Через минуту бабулька уже кричала через калитку:
– Сват! Я тебе Софью привела!
Сват оказался улыбчивым мужчиной неопределенного возраста. То есть, он определенно был немолодым, но стариком его назвать тоже было никак нельзя, скорее пожилым, да и то не от того, что ему много лет, а от того, что сразу было заметно – мужчина этот пожил на земле. Пожил бурно, временами весело, а порой и страшно. Софье он как-то неожиданно легко понравился. Софья ему тоже глянулась. И вскоре они оживленно обсуждали историю расцвета и гибели производства деревянных игрушек в Богородском.
– Завод-то что! – рассказывал сват – Завод – шутка. Они там, на заводе, попсу последние лет двадцать резали. Всё за модой гнались. Оттого и развалились… Медведей-программистов придумывали или ваще козлов на скейтборде. Вот ты медведя с компьютером хоть раз видела? Они бы, суки, еще медведя с юникомом вырезали! Сожрал медведь охотника и друганам трезвонит… Тьфу! Но самая дрянь – это волчкок-юла типа «чупа-чупс!»
– Это что такое?
– А я ж забыл, ты ж у нас девушка современная, юлу даже в букваре не видела. Юла – это такая детская игрушка, которая не падает, пока крутится.
– Я знаю, что такое юла! Только не могу понять, куда там чупа-чупс вставили?

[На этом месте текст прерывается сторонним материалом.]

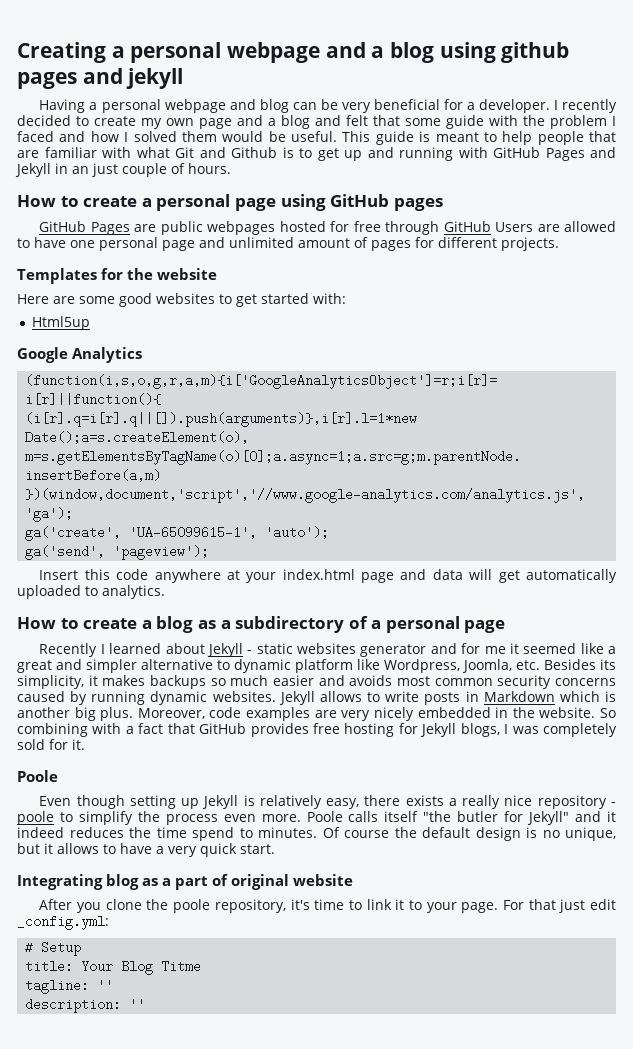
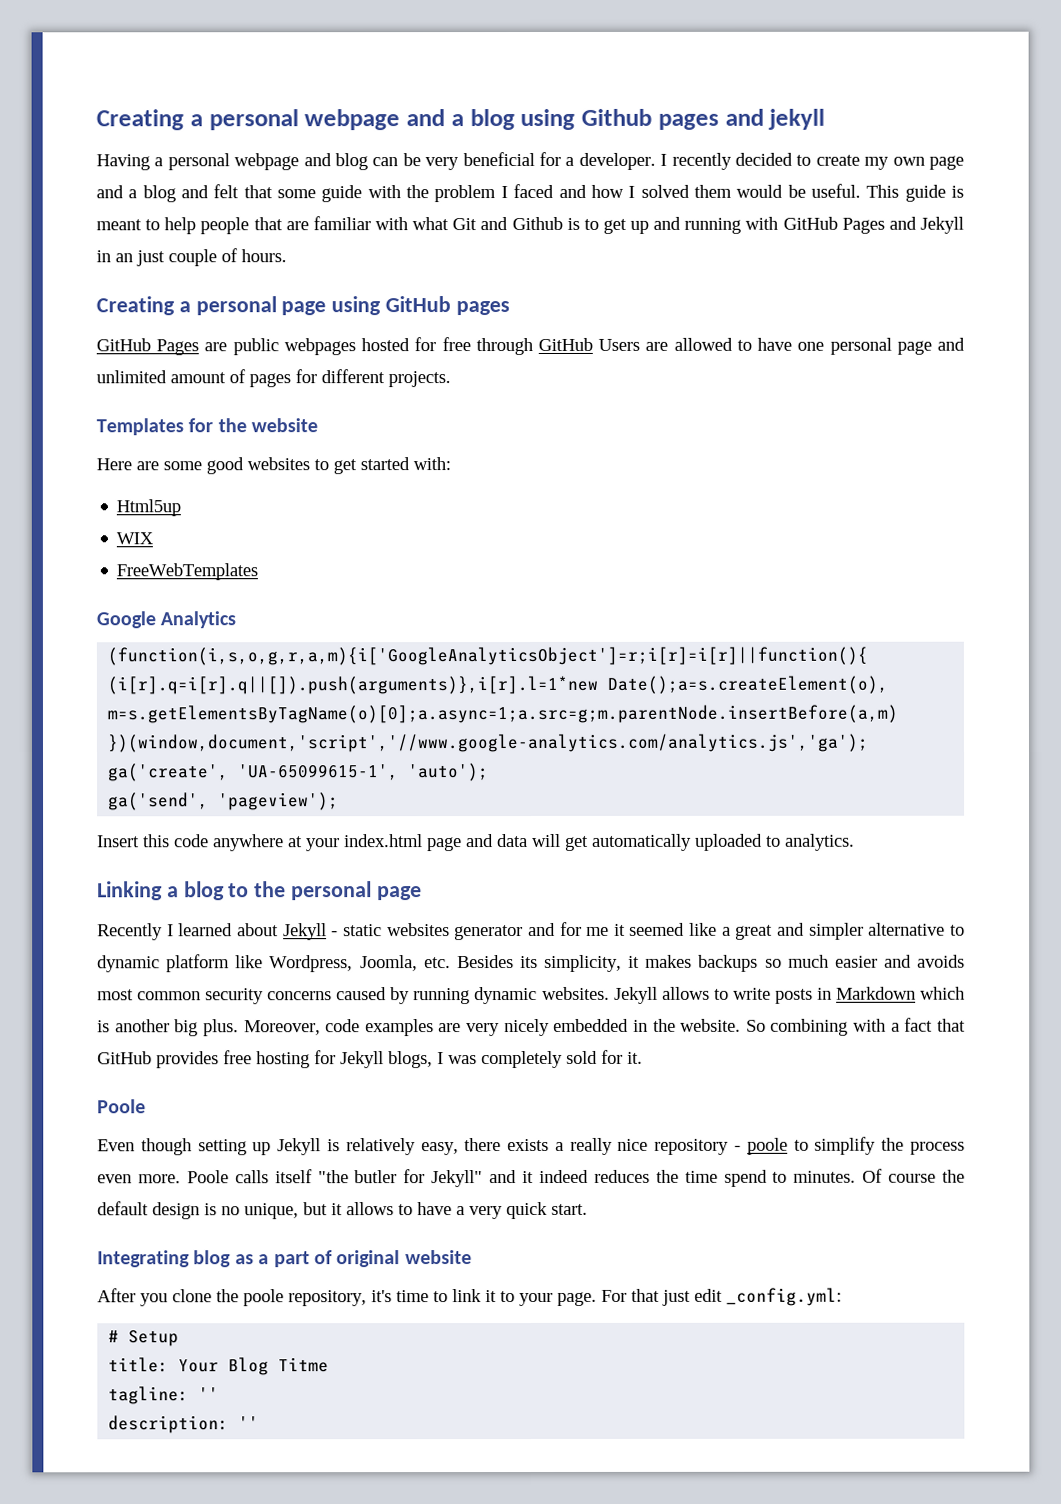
- Creating a personal webpage and a blog using github pages and jekyll
+ Creating a personal webpage and a blog using Github pages and jekyll
- How to create a personal page using GitHub pages
+ Creating a personal page using GitHub pages
+ WIX
+ FreeWebTemplates
- How to create a blog as a subdirectory of a personal page
+ Linking a blog to the personal page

– Никуда не вставили. Раскрасили юлу как конфету и написали на ней корявыми буквами «чупа-чупс»…
– Зачем?
– Для коммерческой привлекательности. Маркетинговый ход такой, блин! Слава богу, мой дед покойный этого позорища не увидел, а то он мужик был горячий – он бы им эти чупа-чупсы в задницу засунул! А по пьяни мог и завод подпалить! Он, говорят, при Советской Власти один раз чуть секретарю заводского парткома морду не разбил…
– За чупа-чупс?
– За предложение рабочего и колхозницу в натуральный рост к очередному партсъезду вырезать. Чтобы, значит, рабочий молотком махал, а колхозница серпом.
– Тогда же за это можно было и в ГУЛАГ попасть…
– Ага, так он в ГУЛАГ и попал – его как премии квартальной лишили, так бабка ему прямо на дому Освенцим устроила.
– А это в какие годы было? Неужели при Сталине?
– Нет… это уже при брежневском маразме. Сталин тогда лет двадцать как умер. Если тебе про Сталина интересно, так у нас при Сталине завода ещё не было. При Сталине артель была.
– Как это – артель?
– Объединение свободных тружеников! То есть, на дому медведей вырезали…
Вечером, когда Софья собралась домой в Москву, сват отпустил её только после твердого и однозначного обещания приехать ещё.
– Я тебе такие игрушки покажу, что ты никогда не видела – заманивал он.